(FOLHAPRESS) – “Karatê Kid” é uma franquia bastante complicada para uma história tão simples quanto a de um jovem que aprende a lutar para vencer o bullying da escola. Desde o primeiro filme, de 1984, a série ganhou duas sequências, tentou dois reinícios com novos protagonistas e voltou a fazer sucesso com o seriado “Cobra Kai”.
Essa salada de frutas ganha um novo ingrediente com “Karatê Kid: Lendas”, sexto longa a costurar esse enredo maior. A aposta está na união de momentos distintos da franquia, nas figuras de Ralph Macchio -Daniel LaRusso, o protagonista original- e Jackie Chan -o senhor Han, mestre do personagem de Jaden Smith no filme de 2010.
Mas o longa se enrola já nos primeiros segundos, ao conectar um episódio do segundo filme, de 1986, com uma extensa cena de animação para justificar o prólogo da história em Pequim. Na primeira cena, em suma, descobrimos que o senhor Miyagi, o mestre japonês de LaRusso, teve o mesmo professor que o chinês senhor Han, cada um em seu país.
Detalhe -o personagem de Jackie Chan ensina kung-fu, um esporte com origem diferente do karatê, a arte de Miyagi, o que complica o encontro futuro com o personagem de Macchio. A bagunça afeta o resto da trama.
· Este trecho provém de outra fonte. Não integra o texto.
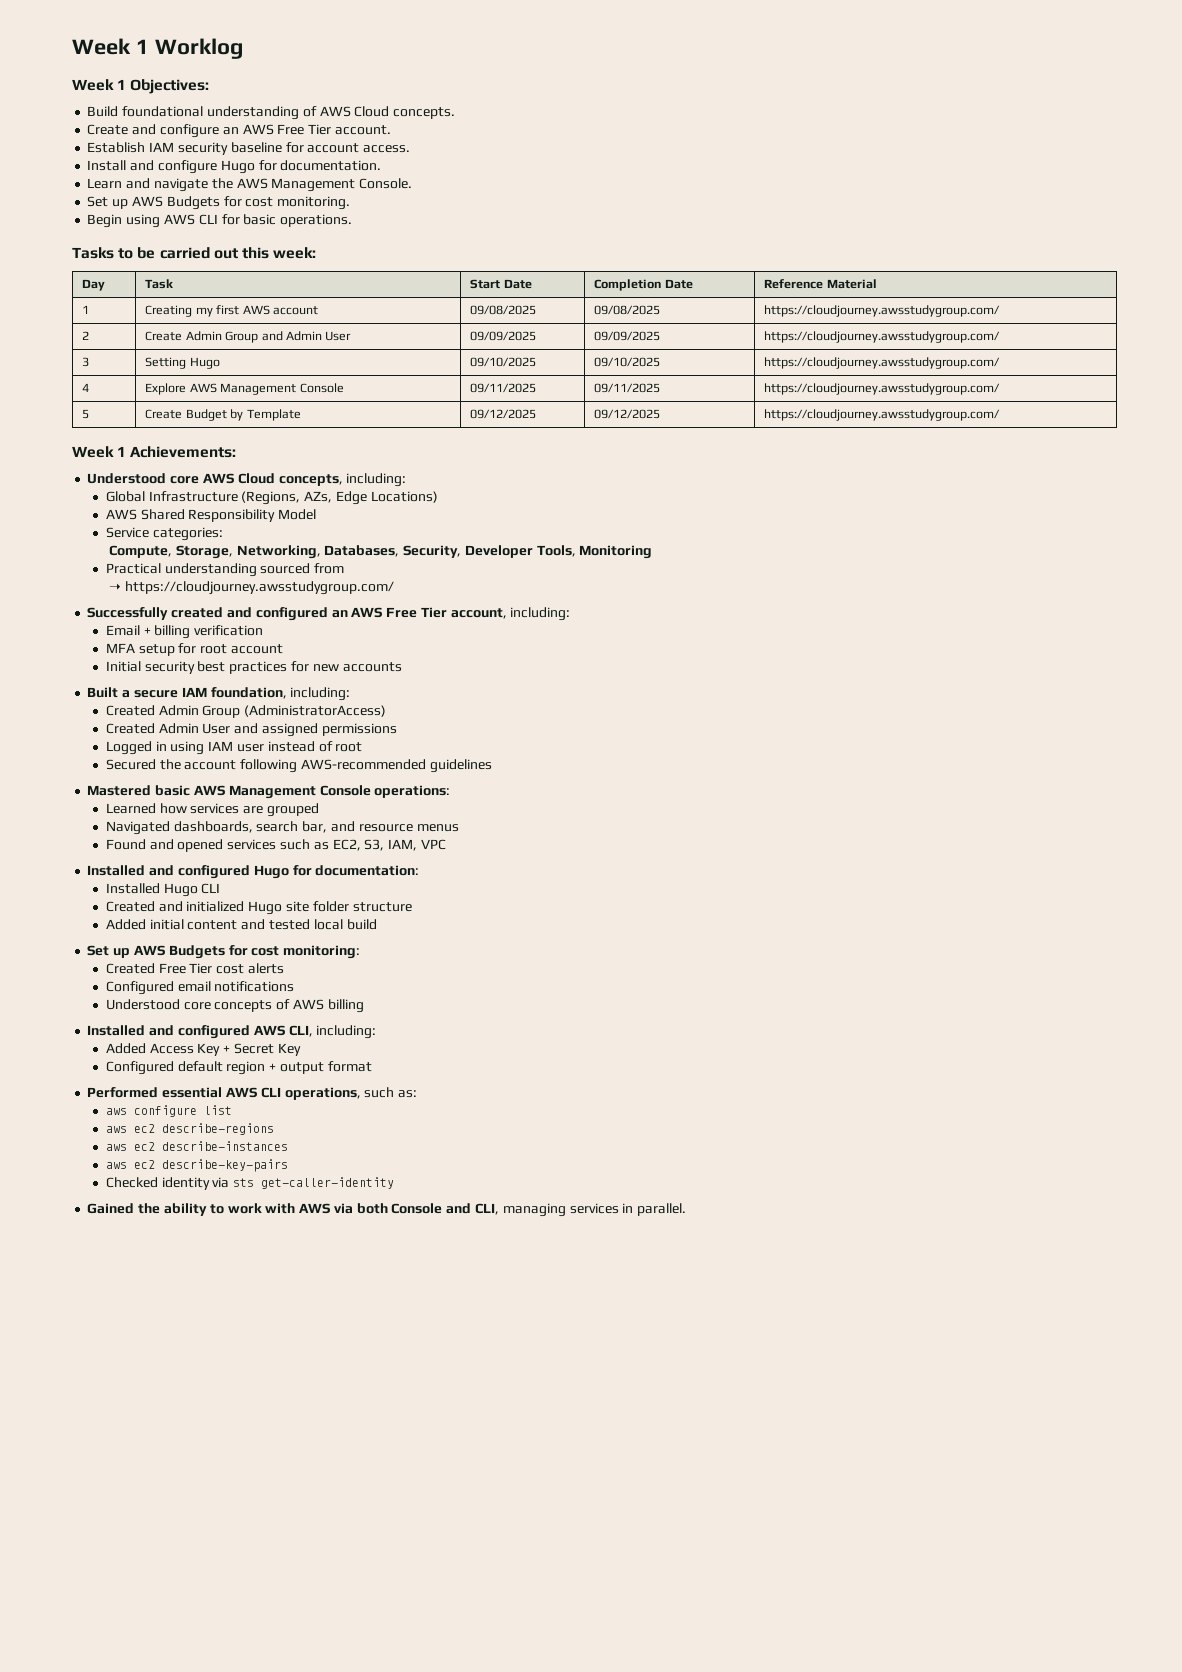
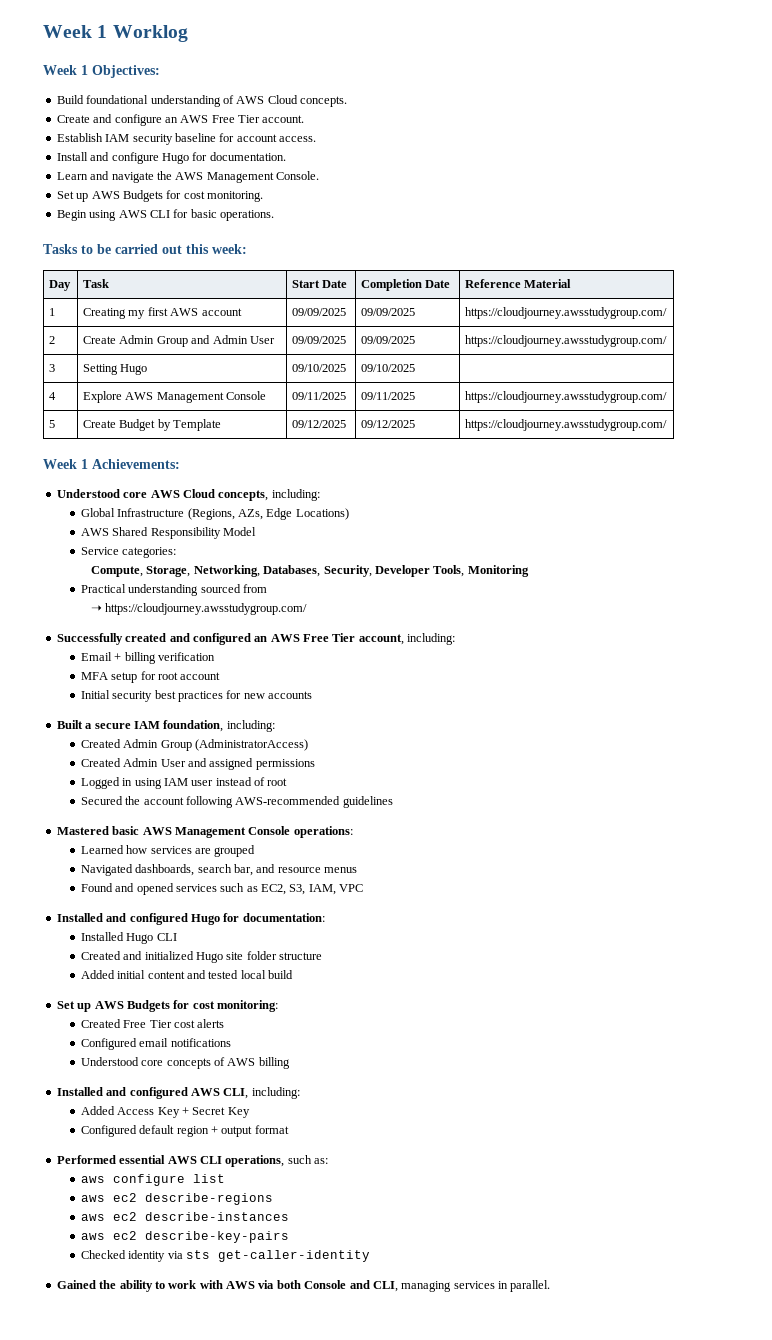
- 1 | Creating my first AWS account | 09/08/2025 | 09/08/2025 | https://cloudjourney.awsstudygroup.com/
+ 1 | Creating my first AWS account | 09/09/2025 | 09/09/2025 | https://cloudjourney.awsstudygroup.com/
- 3 | Setting Hugo | 09/10/2025 | 09/10/2025 | https://cloudjourney.awsstudygroup.com/
+ 3 | Setting Hugo | 09/10/2025 | 09/10/2025 |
O novo aprendiz, o jovem Li Fong, vivido por Ben Wang, segue a trajetória típica da série. O garoto recomeça a vida em uma nova cidade, dessa vez com a mãe, papel de Ming-Na Wen, chegando a Nova York de Pequim. Por lá, Li sofre bullying de alunos de uma academia de karatê, que o hostilizam por seu envolvimento com uma garota da pizzaria local.
Como tudo nessa história é previsível, o diretor Jonathan Entwistle e o roteirista Rob Lieber apelam a uma mudança estratégica. Li Fong já vai para os Estados Unidos sabendo kung-fu. Na verdade, é um aluno prodígio da escola de Han.
A ideia seria boa, não fosse o detalhe cruel de que ela quebra a receita do bolo da série. Como o protagonista conhece o esporte, o filme precisa achar uma alternativa que dê conta do arco da personagem e da introdução do karatê na trama.
Inventa-se um drama para o pai da garota, vivido por Joshua Jackson, que vira um aprendiz de Li Fong para vencer uma luta de boxe e pagar uma dívida com os vilões. Em paralelo, o menino carrega o trauma da morte do irmão, que ocorreu após um torneio de kung-fu em Pequim.
O drama de “Lendas”, nessa hora, é que a produção nem tenta sair da fórmula, mesmo diante dessas complicações. Elas viram um ramo extra na árvore da trama, um feixe de bambu pensado ainda nos anos 1980 como uma aventura juvenil simples.
A própria participação de Ralph Macchio tem um quê de penduricalho. Ele aparece bem tarde na história, quando Li Fong já decidiu lutar em um campeonato local -e revelar a motivação aqui seria spoiler.
O sr. Han lembra do discípulo de Miyagi e vai buscá-lo na Califórnia, do outro lado do país, porque só ele teria a essência da prática esportiva para derrotar o grande adversário da vez.
Macchio parece tão ou mais perdido que Jackie Chan no filme. A química dos dois tampouco funciona, com o humor travado nas diferenças entre as práticas de luta dos dois. A presença de LaRusso é tão engessada que você até suspeita que a culpa seja de “Cobra Kai” -o fim da série até forçou o longa a adiar sua estreia em seis meses.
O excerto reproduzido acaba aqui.